• _THE DATA_
====
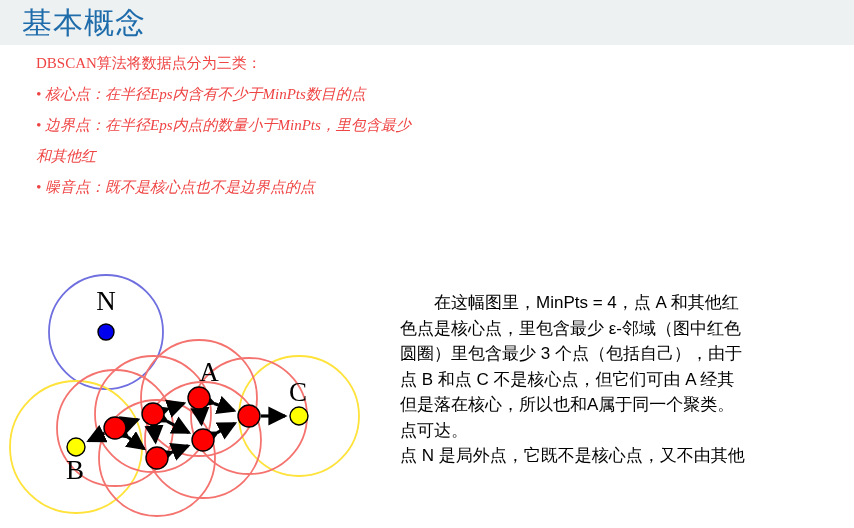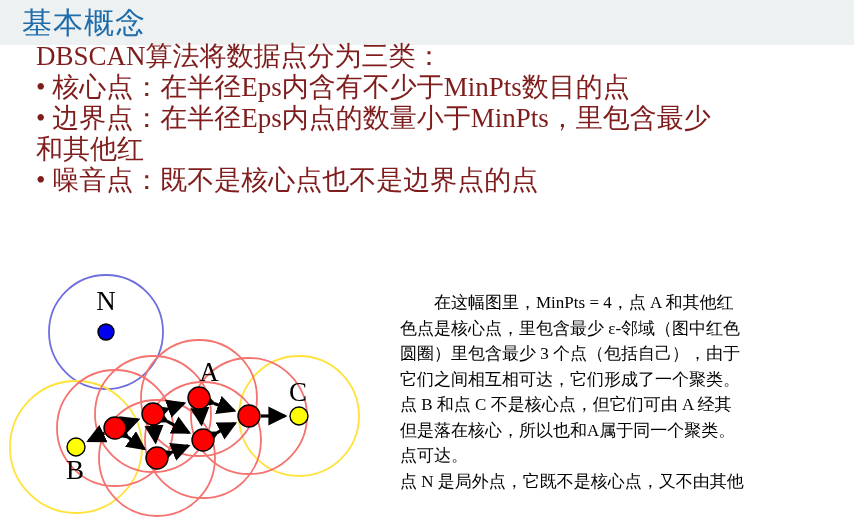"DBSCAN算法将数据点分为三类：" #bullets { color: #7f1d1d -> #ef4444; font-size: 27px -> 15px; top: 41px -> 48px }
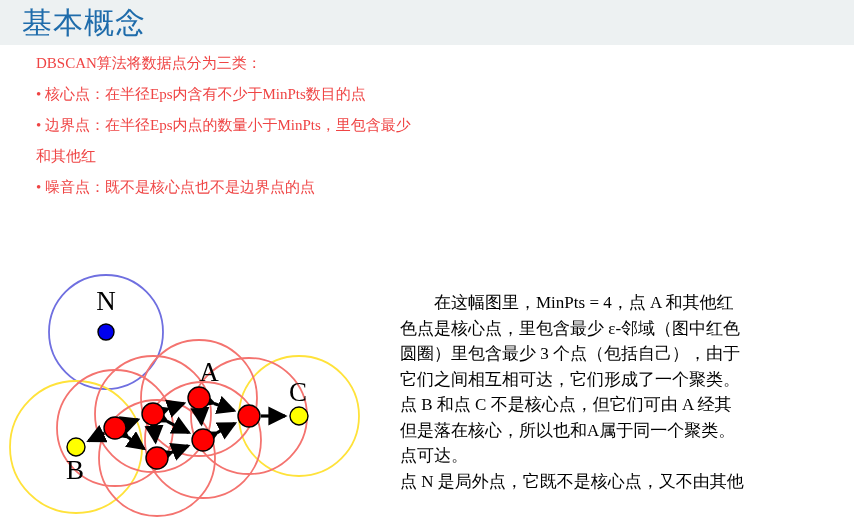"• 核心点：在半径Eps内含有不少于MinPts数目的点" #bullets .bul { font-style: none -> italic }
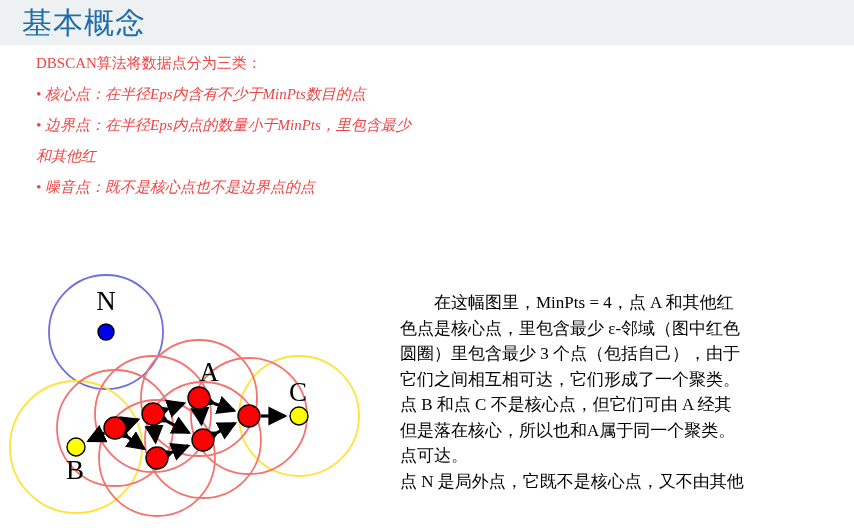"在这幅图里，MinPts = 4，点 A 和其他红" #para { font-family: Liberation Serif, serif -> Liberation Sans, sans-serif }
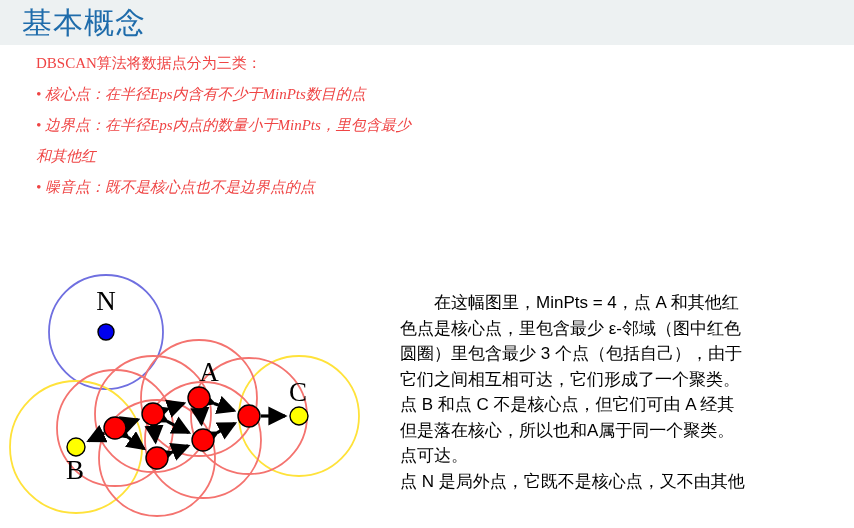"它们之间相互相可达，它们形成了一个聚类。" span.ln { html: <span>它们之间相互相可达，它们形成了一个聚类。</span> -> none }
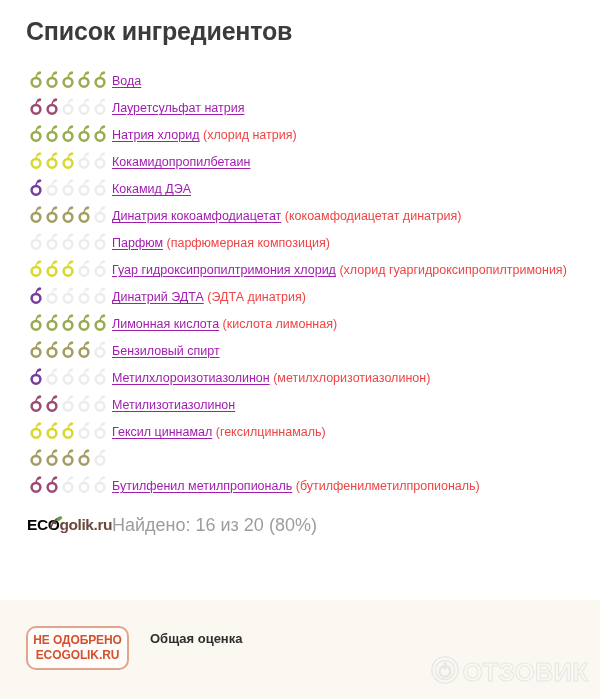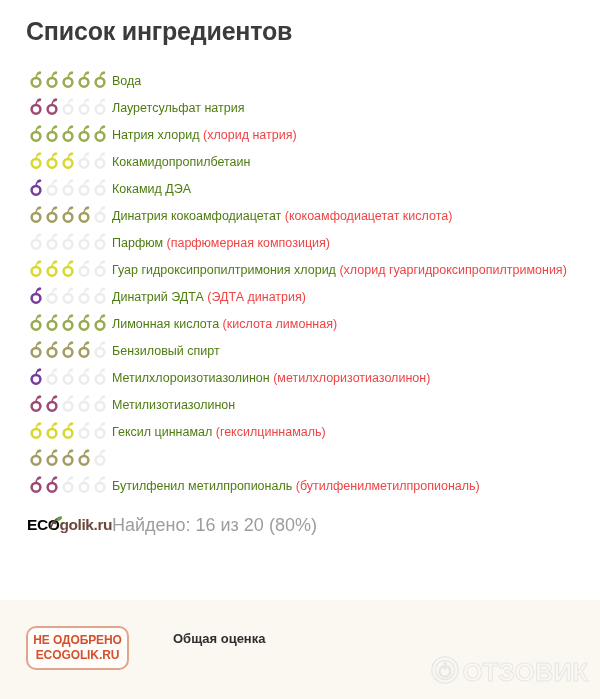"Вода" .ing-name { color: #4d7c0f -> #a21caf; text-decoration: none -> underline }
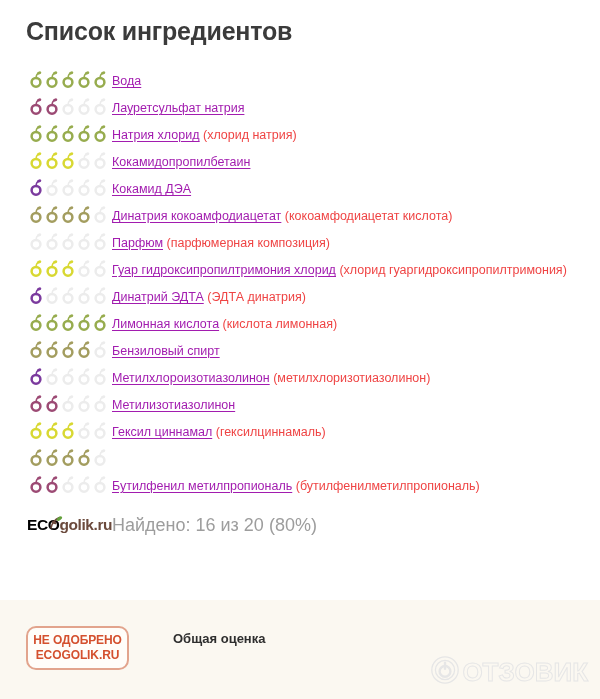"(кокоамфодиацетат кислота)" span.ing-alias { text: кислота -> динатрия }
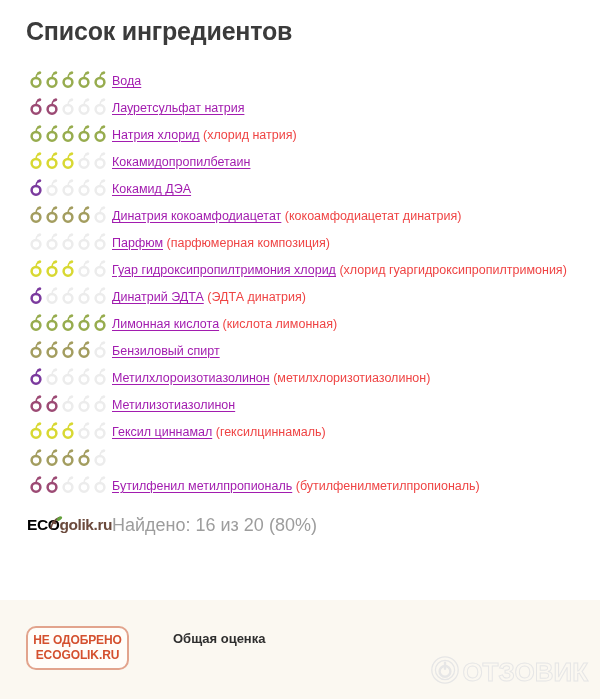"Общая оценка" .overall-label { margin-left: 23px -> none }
====
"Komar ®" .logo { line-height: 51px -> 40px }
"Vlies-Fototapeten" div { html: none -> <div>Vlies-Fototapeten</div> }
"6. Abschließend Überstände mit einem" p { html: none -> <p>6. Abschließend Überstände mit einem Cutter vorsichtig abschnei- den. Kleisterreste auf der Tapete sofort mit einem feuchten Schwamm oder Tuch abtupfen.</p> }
====
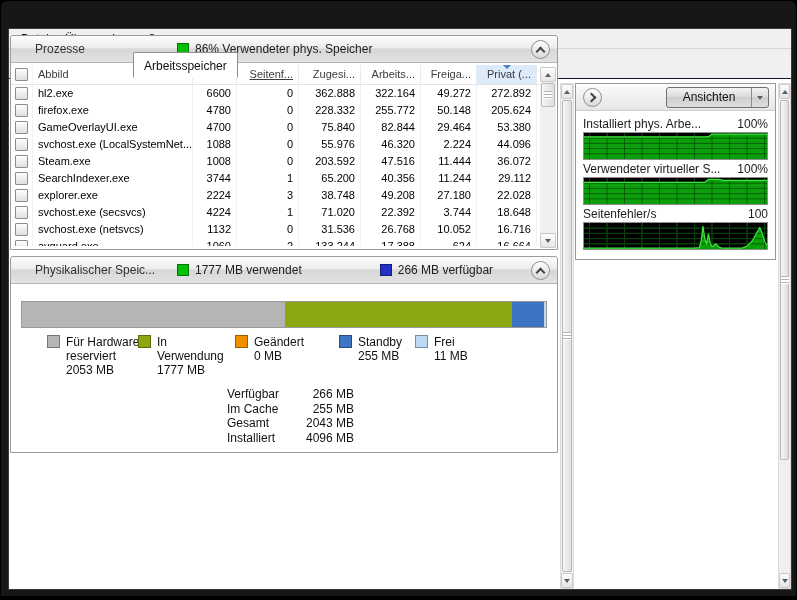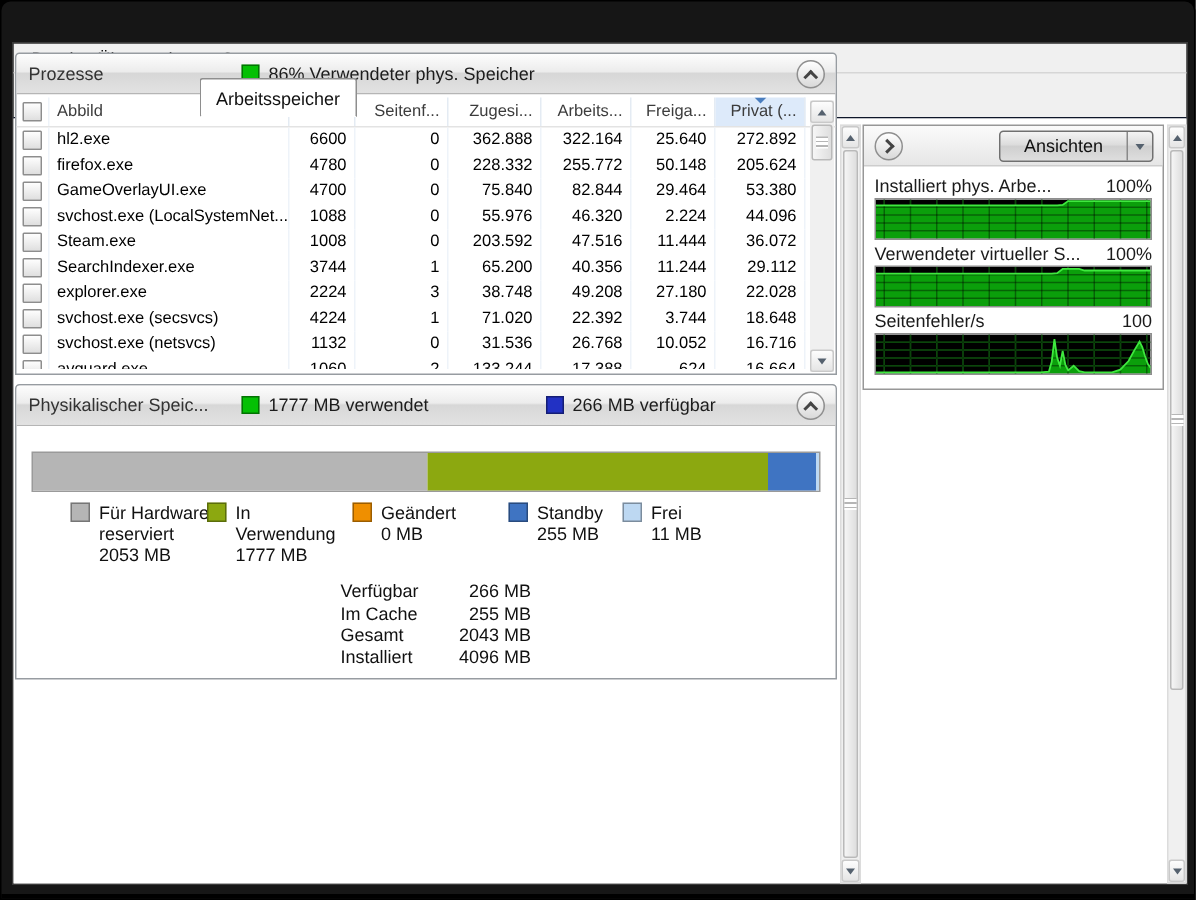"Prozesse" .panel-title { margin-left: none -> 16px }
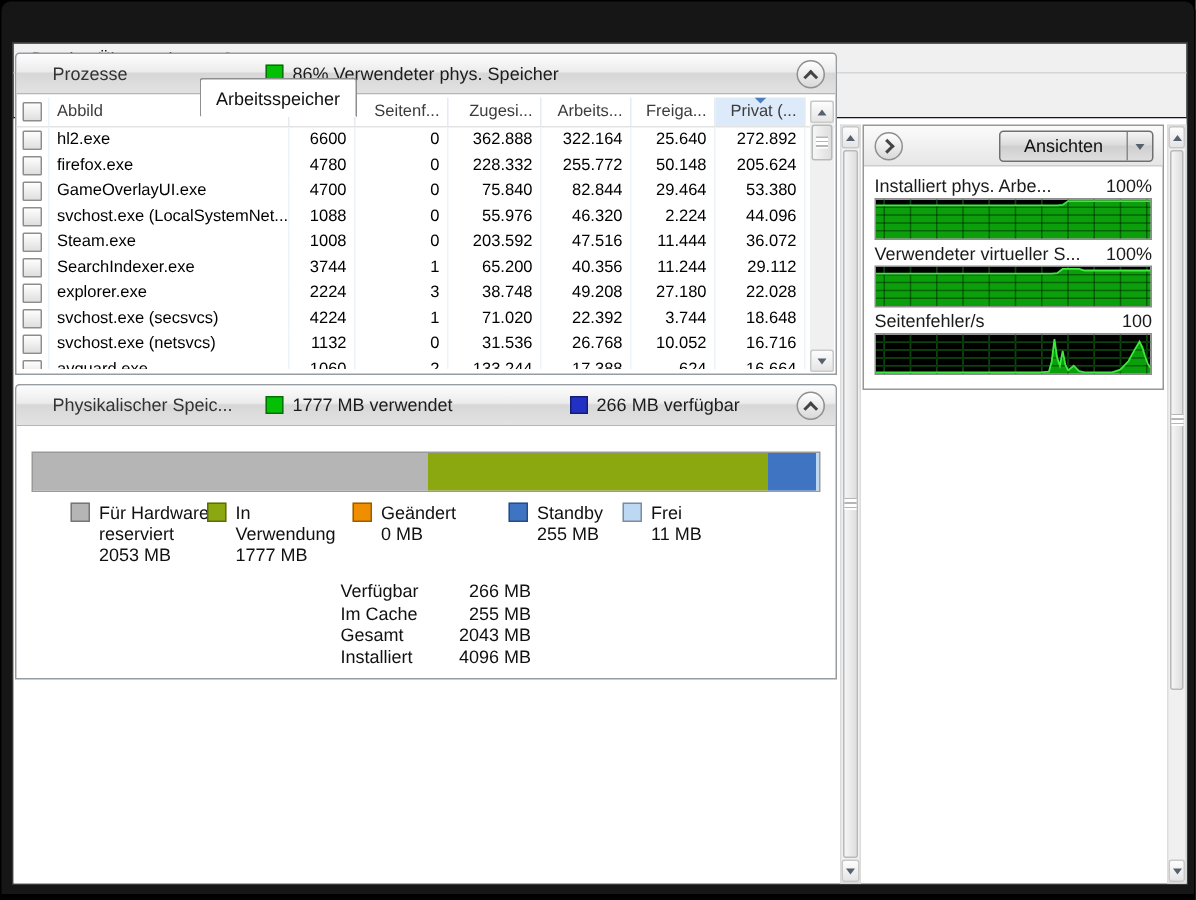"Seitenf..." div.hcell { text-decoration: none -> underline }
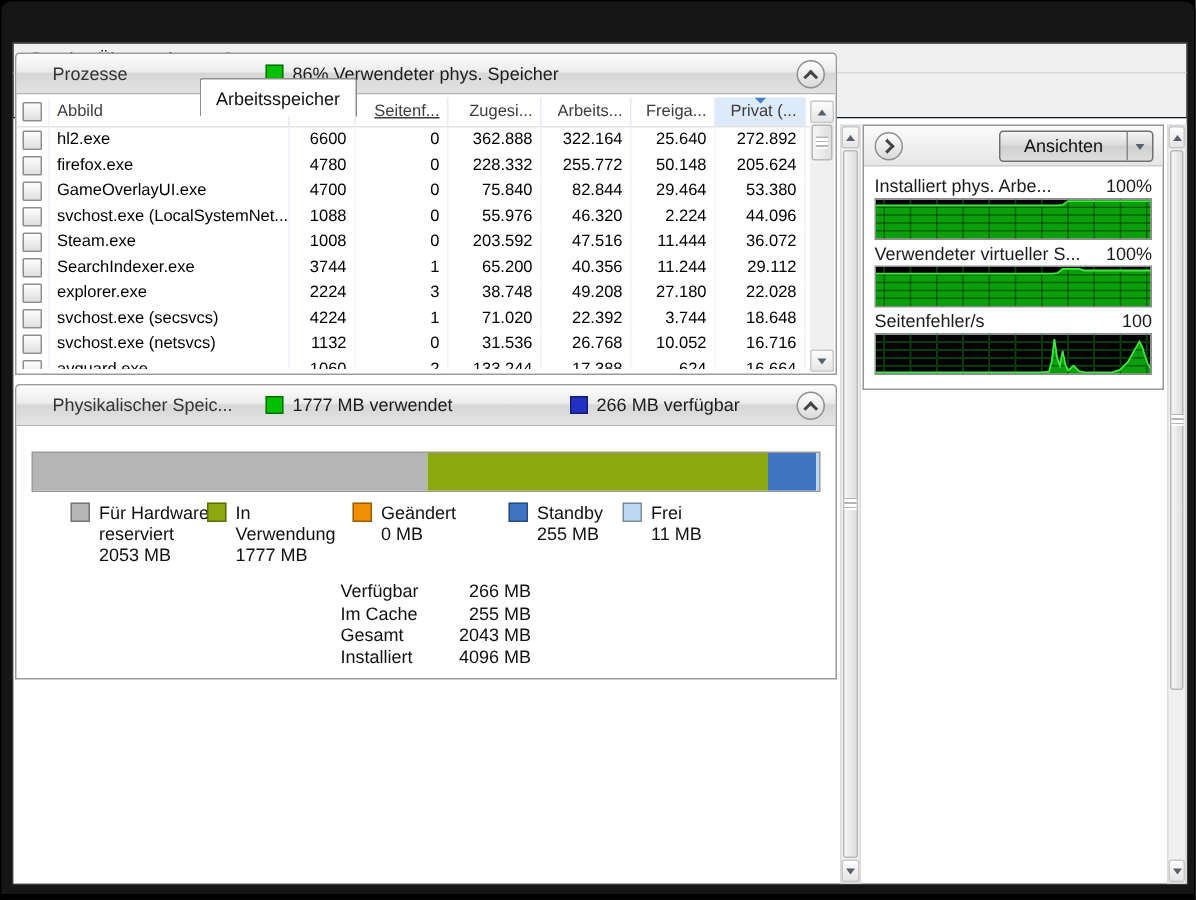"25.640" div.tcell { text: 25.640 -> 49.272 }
====
• _PROBLEM REQUIREMENTS_
Looking back over the data above, restate word for word the lines that begin at the line with "none -> <div>Vlies-Fototapeten</div>" and end at the line with "none -> <p>6.", inclusive.

• _TASK ANSWER_
"Vlies-Fototapeten" div { html: none -> <div>Vlies-Fototapeten</div> }
"6. Abschließend Überstände mit einem" p { html: none -> <p>6. Abschließend Überstände mit einem Cutter vorsichtig abschnei- den. Kleisterreste auf der Tapete sofort mit einem feuchten Schwamm oder Tuch abtupfen.</p> }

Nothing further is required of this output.